C'est allé très vite, explique Jean-Yves Le Damany président de la coopérative d'insémination animale de Créhen (22). L'effritement constant de l'activité insémination (109 219 IAP en 2006), la nouvelle loi sur l'élevage qui ouvre à la concurrence, l'éventuelle fin des quotas laitiers, l'arrêt de l'unité de sélection Unéco, la nécessité de concentrer les moyens avec plus de cohérence territoriale, tout cela a fait que la décision a été prise de rejoindre le groupe Amélis".
Depuis le 27 avril dernier, le CIA de Créhen est devenu adhérent d'Amélis, il n'y a plus qu'une seule gouvernance. Fin 2007, il y aura un apport des actifs et du personnel pour aboutir fin 2008 à une seule coopérative. Rappelons qu'Amélis est actuellement une union de coopératives entre le CIA de Mayenne et Agire. La zone traditionnelle d'activité concerne la Mayenne, la Manche, une partie du Calvados et de l'Ille-et-Vilaine. Le nord Côtes-d'Armor vient s'y ajouter. Le groupe pèse 600 000 IAP à égalité avec Génoé (Morbihan, Pays-de-la-Loire). Il est également présent dans le porc et le cheval.
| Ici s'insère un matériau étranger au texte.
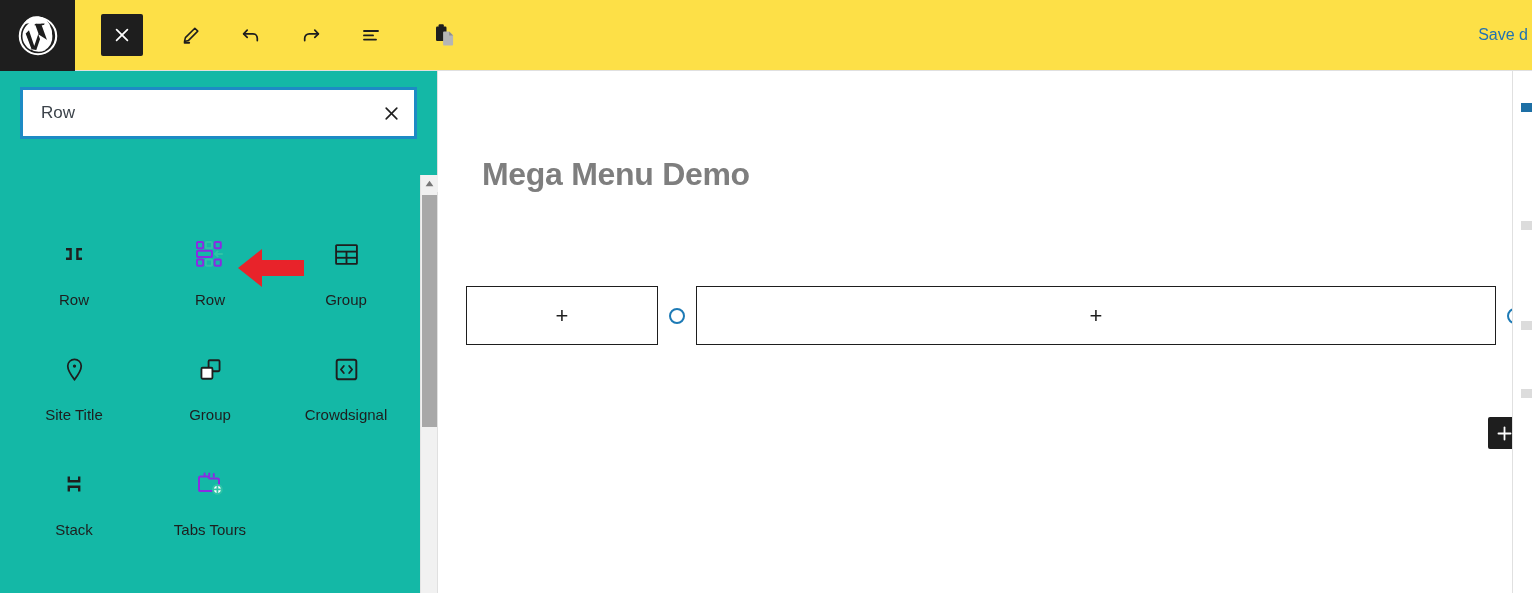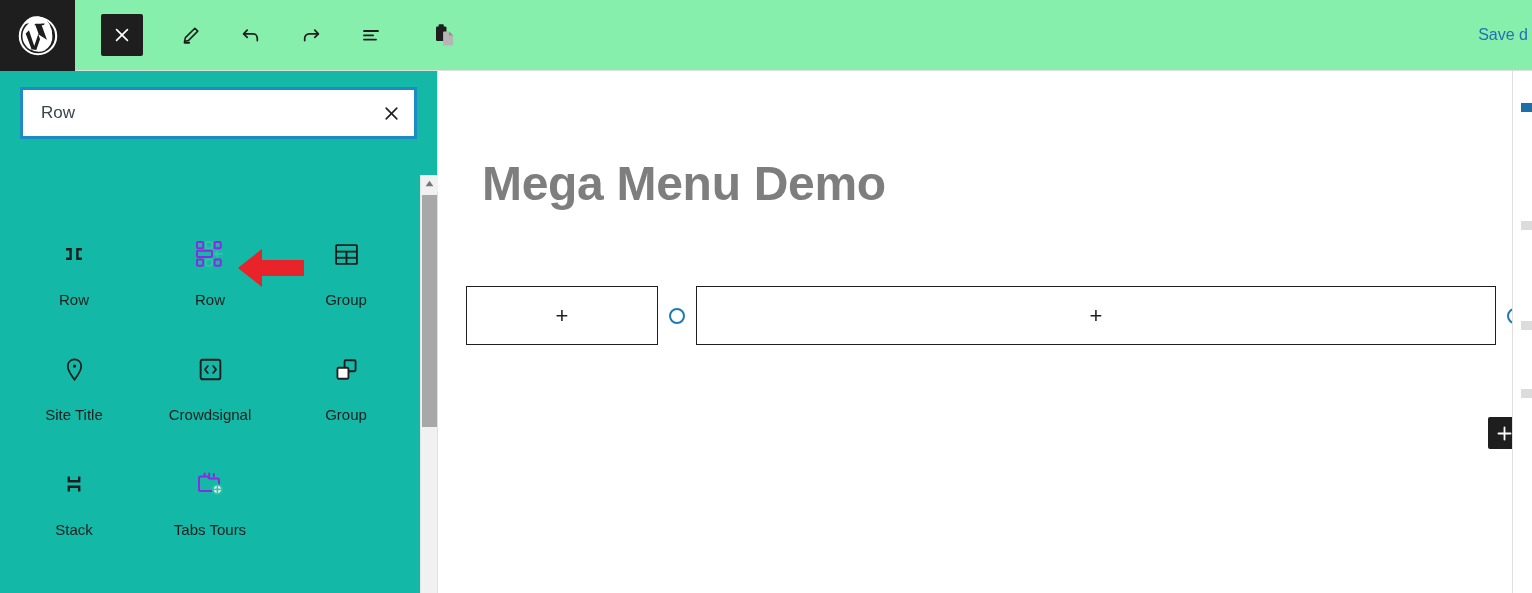--- a/index.html
+++ b/index.html
@@ -19,21 +19,21 @@
     height: 593px;
     background: #ffffff;
   }
 
   
   .topbar {
     position: absolute;
     top: 0; left: 0;
     width: 1532px;
     height: 71px;
-    background: #86efac;
+    background: #fde047;
     border-bottom: 1px solid #e0e0e0;
     display: flex;
     align-items: stretch;
     text-align: center;
   }
 
   .wp-logo-box {
     width: 75px;
     height: 71px;
     background: #1e1e1e;
@@ -224,21 +224,21 @@
     width: 1073px;
     height: 522px;
     background: #ffffff;
     overflow: hidden;
   }
 
   .post-title {
     position: absolute;
     left: 43px;
     top: 85px;
-    font-size: 48px;
+    font-size: 32px;
     font-weight: bold;
     color: #7e7e7e;
     letter-spacing: -0.3px;
     font-family: "Liberation Sans", sans-serif;
   }
 
   .nav-blocks {
     position: absolute;
     left: 27px;
     top: 215px;
@@ -457,37 +457,37 @@
             <svg width="27" height="27" viewBox="0 0 28 28" fill="none" stroke="#1e1e1e" stroke-width="1.8">
               <path d="M14 3.4c-3.9 0-7.0 3.1-7.0 7.0 0 5.0 7.0 14.1 7.0 14.1s7.0-9.1 7.0-14.1c0-3.9-3.1-7.0-7.0-7.0z"></path>
               <circle cx="14" cy="10.4" r="1.7" fill="#1e1e1e" stroke="none"></circle>
             </svg>
           </span>
           <span class="block-label">Site Title</span>
         </button>
 
         <button class="block-item">
           <span class="block-icon">
+            <svg width="27" height="27" viewBox="0 0 28 28" fill="none" stroke="#1e1e1e" stroke-width="1.9">
+              <rect x="12.0" y="4.4" width="11.4" height="11.4" rx="1.2"></rect>
+              <rect x="4.6" y="12.2" width="11.4" height="11.4" rx="1.2" fill="#ffffff"></rect>
+            </svg>
+          </span>
+          <span class="block-label">Group</span>
+        </button>
+
+        <button class="block-item">
+          <span class="block-icon">
             <svg width="27" height="27" viewBox="0 0 28 28" fill="none">
               <rect x="3.8" y="3.8" width="20.4" height="20.4" rx="2.2" stroke="#1e1e1e" stroke-width="2"></rect>
               <path d="M11.2 10.4l-3.0 3.6 3.0 3.6" stroke="#1e1e1e" stroke-width="1.9" stroke-linecap="round" stroke-linejoin="round" fill="none"></path>
               <path d="M16.8 10.4l3.0 3.6-3.0 3.6" stroke="#1e1e1e" stroke-width="1.9" stroke-linecap="round" stroke-linejoin="round" fill="none"></path>
             </svg>
           </span>
           <span class="block-label">Crowdsignal</span>
-        </button>
-
-        <button class="block-item">
-          <span class="block-icon">
-            <svg width="27" height="27" viewBox="0 0 28 28" fill="none" stroke="#1e1e1e" stroke-width="1.9">
-              <rect x="12.0" y="4.4" width="11.4" height="11.4" rx="1.2"></rect>
-              <rect x="4.6" y="12.2" width="11.4" height="11.4" rx="1.2" fill="#ffffff"></rect>
-            </svg>
-          </span>
-          <span class="block-label">Group</span>
         </button>
 
         <button class="block-item">
           <span class="block-icon">
             <svg width="28" height="28" viewBox="0 0 28 28" fill="none" stroke="#1e1e1e" stroke-width="2.4" stroke-linecap="butt">
               <path d="M8.8 6.4v4.8h10.4V6.4"></path>
               <path d="M8.8 21.6v-4.8h10.4v4.8"></path>
             </svg>
           </span>
           <span class="block-label">Stack</span>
Amélis avait commencé des discussions avec l'Urcéo et Génoé pour former A3. Les négociations ont été arrêtées, il y a un an, les objectifs n'étant pas les mêmes. Pour Créhen, le fait d'être dans la même unité de sélection Prim'Holstein, de se retrouver au GNA, d'avoir des convergences sur plusieurs points a abouti à cet accord. "Il ne s'agit pas d'une absorption, Créhen disposera du tiers des administrateurs et la présidence sera tournante", précisent les présidents des trois coopératives de base.
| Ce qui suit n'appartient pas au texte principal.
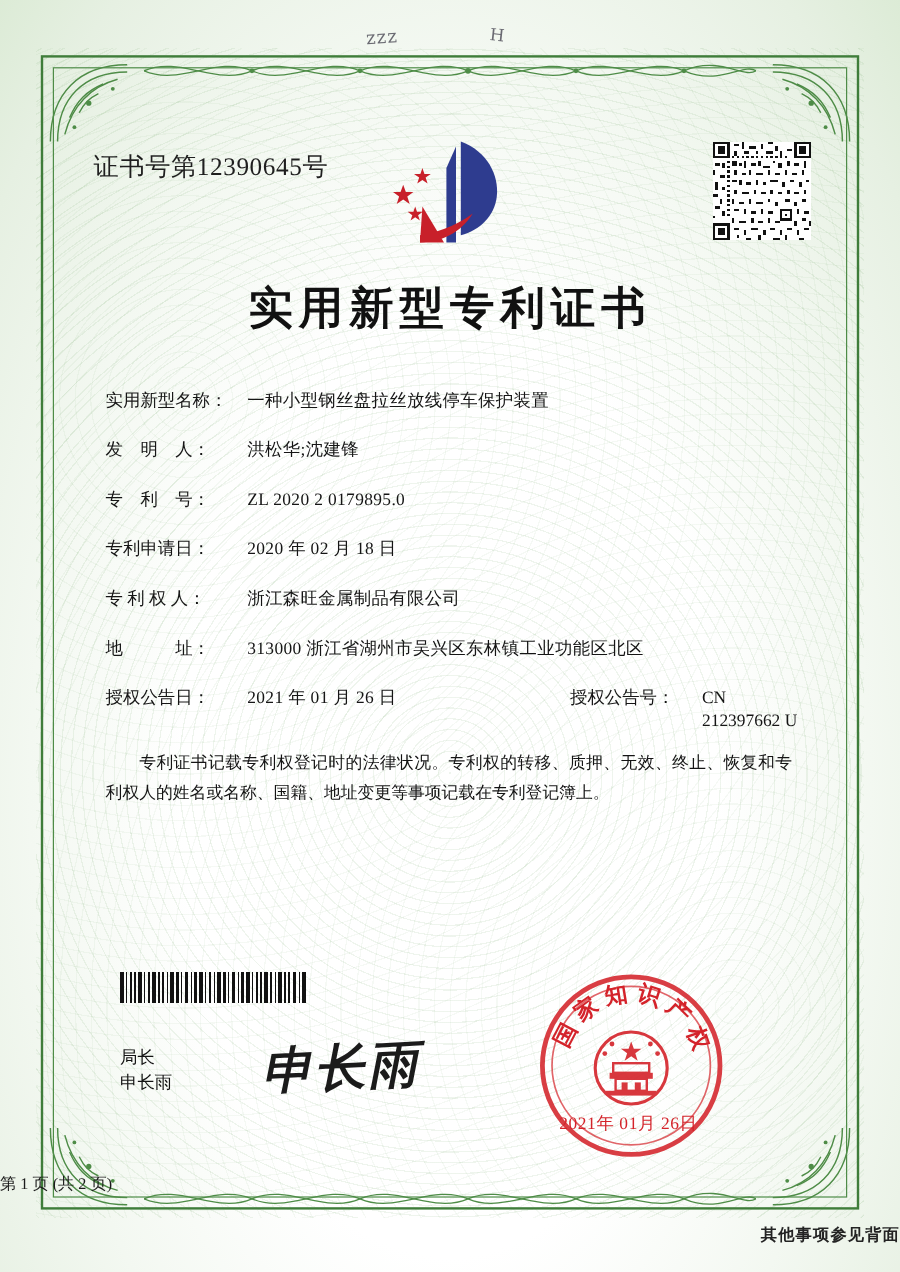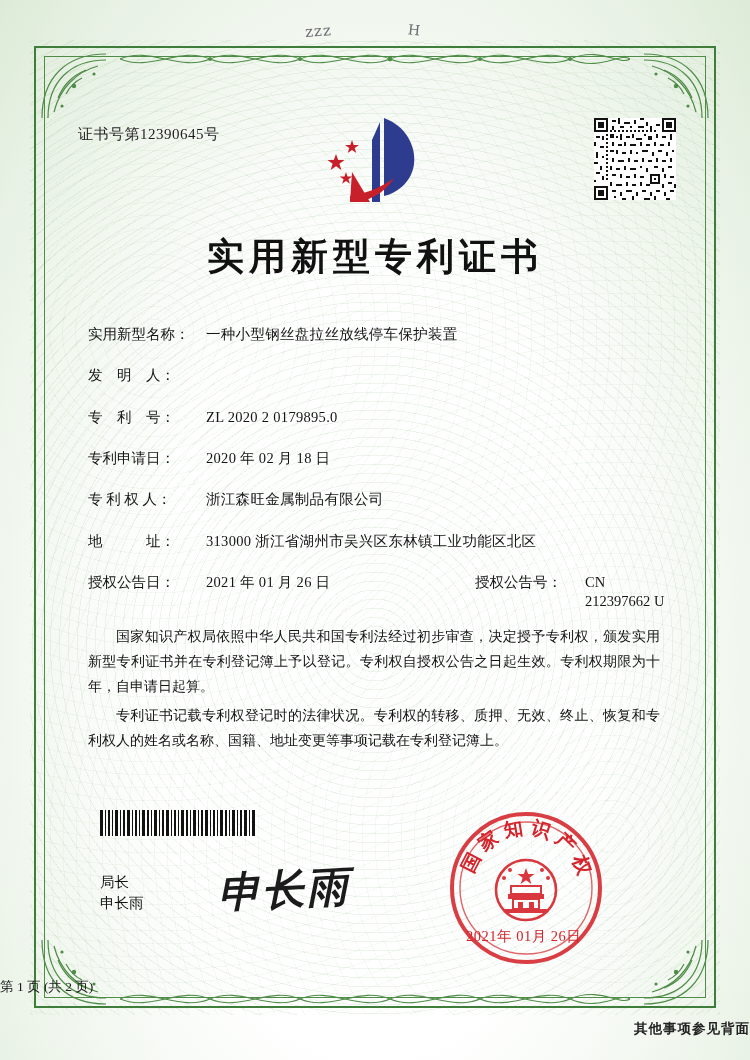--- a/index.html
+++ b/index.html
@@ -83,21 +83,21 @@
     font-size: 15px;
     letter-spacing: 1px;
   }
   .top-scribble.one { left: 305px; transform: rotate(-4deg); }
   .top-scribble.two { left: 408px; transform: rotate(6deg); font-size: 14px;}
 
   
   .cert-number {
     position: absolute;
     left: 78px; top: 125px;
-    font-size: 15px;
+    font-size: 21px;
     letter-spacing: 0.5px;
     color: #1f1f1f;
   }
 
   .logo {
     position: absolute;
     left: 322px; top: 110px;
     width: 104px; height: 104px;
   }
 
@@ -496,20 +496,21 @@
 
   <div class="fields">
 
     <div class="field-row">
       <span class="field-label">实用新型名称：</span>
       <span class="field-value">一种小型钢丝盘拉丝放线停车保护装置</span>
     </div>
 
     <div class="field-row">
       <span class="field-label">发　明　人：</span>
+      <span class="field-value">洪松华;沈建锋</span>
     </div>
 
     <div class="field-row">
       <span class="field-label">专　利　号：</span>
       <span class="field-value">ZL 2020 2 0179895.0</span>
     </div>
 
     <div class="field-row">
       <span class="field-label">专利申请日：</span>
       <span class="field-value">2020 年 02 月 18 日</span>
@@ -528,21 +529,20 @@
     <div class="field-row dual">
       <span class="field-label">授权公告日：</span>
       <span class="field-value">2021 年 01 月 26 日</span>
       <span class="field-label2">授权公告号：</span>
       <span class="field-value2">CN 212397662 U</span>
     </div>
 
   </div>
 
   <div class="body-text">
-    <p>国家知识产权局依照中华人民共和国专利法经过初步审查，决定授予专利权，颁发实用新型专利证书并在专利登记簿上予以登记。专利权自授权公告之日起生效。专利权期限为十年，自申请日起算。</p>
     <p>专利证书记载专利权登记时的法律状况。专利权的转移、质押、无效、终止、恢复和专利权人的姓名或名称、国籍、地址变更等事项记载在专利登记簿上。</p>
   </div>
 
   <div class="barcode">
     <svg width="158" height="26" viewBox="0 0 158 26" shape-rendering="crispEdges">
       <g fill="#111111">
         <rect x="0" y="0" width="3" height="26"></rect>
           <rect x="5" y="0" width="1" height="26"></rect>
         <rect x="8" y="0" width="2" height="26"></rect>
           <rect x="12" y="0" width="1" height="26"></rect>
Développer les partenariats
Sur un plan pratique, les sites de production de semences vont rester en place. "Ils ont la bonne taille, les regrouper serait prendre des risques sanitaires", assure-t-on. D'autre part, les éleveurs Prim'Holstein vont continuer à bénéficier des taureaux de l'Unéco jusqu'en 2013 (200 taureaux testés par an). Au-delà, la centaine de taureaux testés par Amélis sera insuffisante. Aussi des accords de partenariat sont en cours de négociation. Ce qui porterait le nombre autour de 400, prévoit Jean-Luc Guérin le directeur général. En race Normande, le groupe va tester la moitié des taureaux.
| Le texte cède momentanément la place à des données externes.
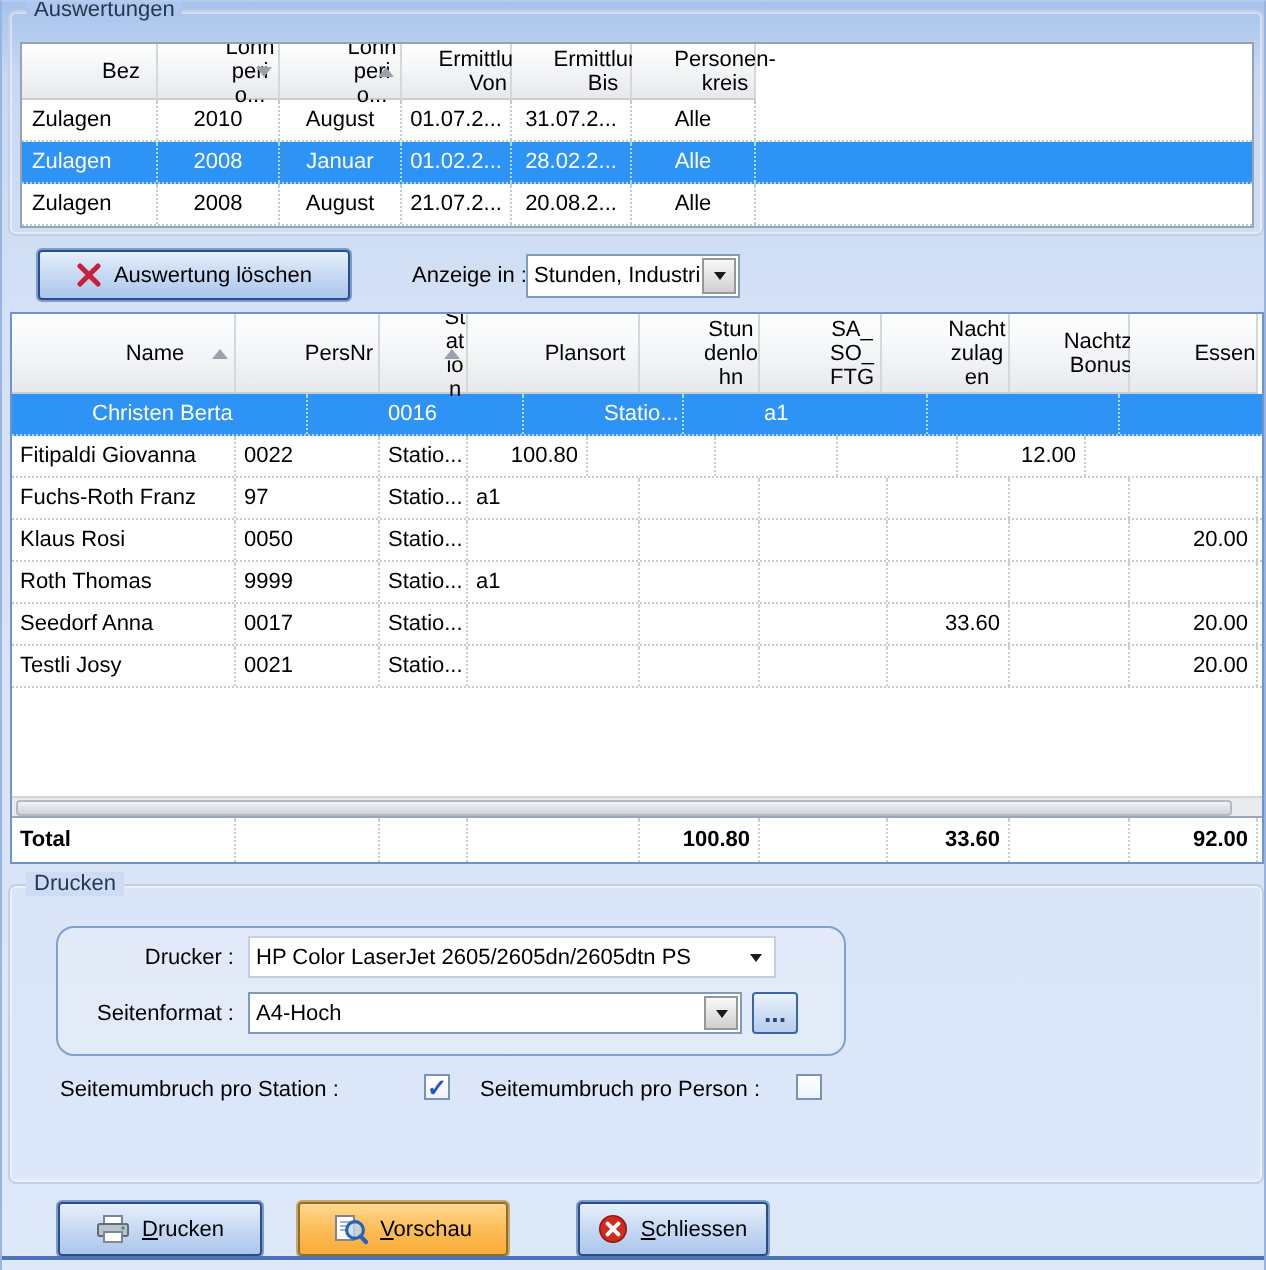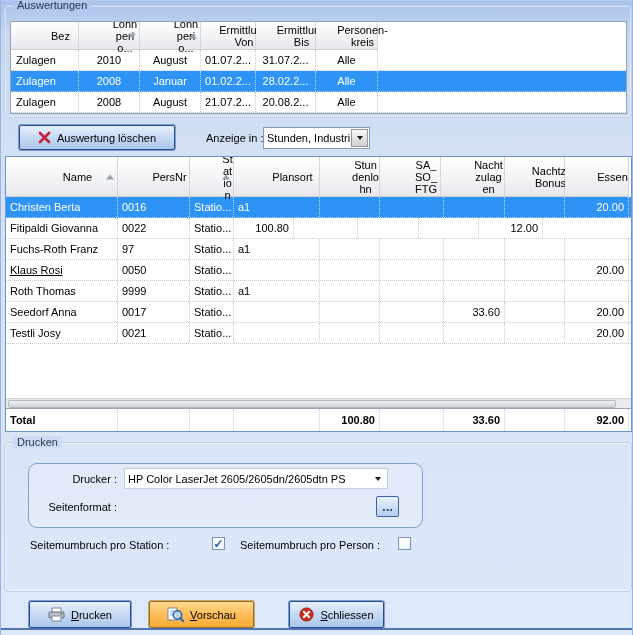--- a/index.html
+++ b/index.html
@@ -58,21 +58,21 @@
   .grid-header{display:flex;height:40px;}
   .grid-h{position:relative;box-sizing:border-box;display:flex;align-items:center;justify-content:center;text-align:center;
     background:linear-gradient(180deg,#ffffff 0%,#f3f4f6 55%,#e6e8eb 100%);
     border-right:1px solid #d4d8dd;border-bottom:1px solid #c9ced5;line-height:12px;}
   .grid-row{display:flex;height:20px;border-bottom:1px dotted #c3cad4;background:#fff;}
   .grid-c{box-sizing:border-box;display:flex;align-items:center;border-right:1px dotted #c9cfd8;
     overflow:hidden;white-space:nowrap;padding:0 4px;}
   .grid-c.a-left{justify-content:flex-start;}
   .grid-c.a-right{justify-content:flex-end;}
   .grid-row.selected{background:#2d93f5;color:#fff;}
-  .grid-row.selected .grid-c{border-right-color:rgba(255,255,255,.65);}
+  .grid-row.selected .grid-c{border-right-color:rgba(255,255,255,.65);margin-left:36px;}
   .hscroll{position:absolute;left:0;right:0;bottom:23px;height:9px;background:#e9ebee;border-top:1px solid #d2d6db;}
   .hscroll-thumb{position:absolute;left:2px;top:1px;height:6px;width:97%;background:linear-gradient(180deg,#f2f3f5,#cfd3d9);
     border:1px solid #b4bac2;border-radius:2px;}
   .total-row{position:absolute;left:0;right:0;bottom:0;height:22px;display:flex;background:#fff;
     border-top:1px solid #9aa5b5;font-weight:bold;}
   .total-row .grid-c{border-right:1px dotted #c9cfd8;}
 
   
   .print-panel{position:absolute;left:23px;top:20px;width:393px;height:63px;border:1px solid #7da2ce;border-radius:9px;
     background:rgba(255,255,255,.22);}
@@ -234,21 +234,21 @@
         <div class="grid-c a-left" style="width: 72px; flex: 0 0 72px;">97</div>
         <div class="grid-c a-left" style="width: 44px; flex: 0 0 44px;">Statio...</div>
         <div class="grid-c a-left" style="width: 86px; flex: 0 0 86px;">a1</div>
         <div class="grid-c a-right" style="width: 60px; flex: 0 0 60px;"></div>
         <div class="grid-c a-right" style="width: 64px; flex: 0 0 64px;"></div>
         <div class="grid-c a-right" style="width: 61px; flex: 0 0 61px;"></div>
         <div class="grid-c a-right" style="width: 60px; flex: 0 0 60px;"></div>
         <div class="grid-c a-right" style="width: 64px; flex: 0 0 64px;"></div>
       </div>
       <div class="grid-row">
-        <div class="grid-c a-left" style="width: 112px; flex: 0 0 112px; text-decoration: underline;">Klaus Rosi</div>
+        <div class="grid-c a-left" style="width: 112px; flex: 0 0 112px;">Klaus Rosi</div>
         <div class="grid-c a-left" style="width: 72px; flex: 0 0 72px;">0050</div>
         <div class="grid-c a-left" style="width: 44px; flex: 0 0 44px;">Statio...</div>
         <div class="grid-c a-left" style="width: 86px; flex: 0 0 86px;"></div>
         <div class="grid-c a-right" style="width: 60px; flex: 0 0 60px;"></div>
         <div class="grid-c a-right" style="width: 64px; flex: 0 0 64px;"></div>
         <div class="grid-c a-right" style="width: 61px; flex: 0 0 61px;"></div>
         <div class="grid-c a-right" style="width: 60px; flex: 0 0 60px;"></div>
         <div class="grid-c a-right" style="width: 64px; flex: 0 0 64px;">20.00</div>
       </div>
       <div class="grid-row">
@@ -307,20 +307,26 @@
 
     <span class="lbl drucker-lbl">Drucker :</span>
     <div class="combo printer-combo">
       <span class="val">HP Color LaserJet 2605/2605dn/2605dtn PS</span>
       <span class="flat-arrow">
         <span class="tri-down"></span>
       </span>
     </div>
 
     <span class="lbl format-lbl">Seitenformat :</span>
+    <div class="combo format-combo">
+      <span class="val">A4-Hoch</span>
+      <span class="arrow-btn">
+        <span class="tri-down"></span>
+      </span>
+    </div>
     <button class="browse-btn">...</button>
 
     <span class="lbl cb-station-lbl">Seitemumbruch pro Station :</span>
     <span class="checkbox cb-station checked" id="cbStation"></span>
     <span class="lbl cb-person-lbl">Seitemumbruch pro Person :</span>
     <span class="checkbox cb-person" id="cbPerson"></span>
   </div>
 
   <button class="btn btn-blue act-btn print-btn">
     <span class="icon">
Amélis regarde aussi à l'extérieur de l'hexagone. Sa filiale Gen'France importe des semences. Un accord vient d'être conclu avec le groupe américain CRI au fonctionnement de type coopératif (30 % du marché des Etats-Unis, 3ème groupe mondial). Il prévoit l'exportation en commun, de la recherche-développement, un programme Prim'Holstein et la création d'une société internationale. "À l'heure de la concentration de la génétique mondiale (5-6 groupes), il est important que des coopératives puissent continuer à détenir et créer de la génétique face à des groupes privés aux logiques financières".
Au final, le groupe entend être bon sur son territoire avec de la proximité, une génétique qui facilite la vie de l'éleveur. Innovation, indépendance, attractivité, stratégie d'investissement et partenariat sont les termes qui reviennent en permanence chez les responsables. Ils se donnent l'obligation de ne pas décevoir.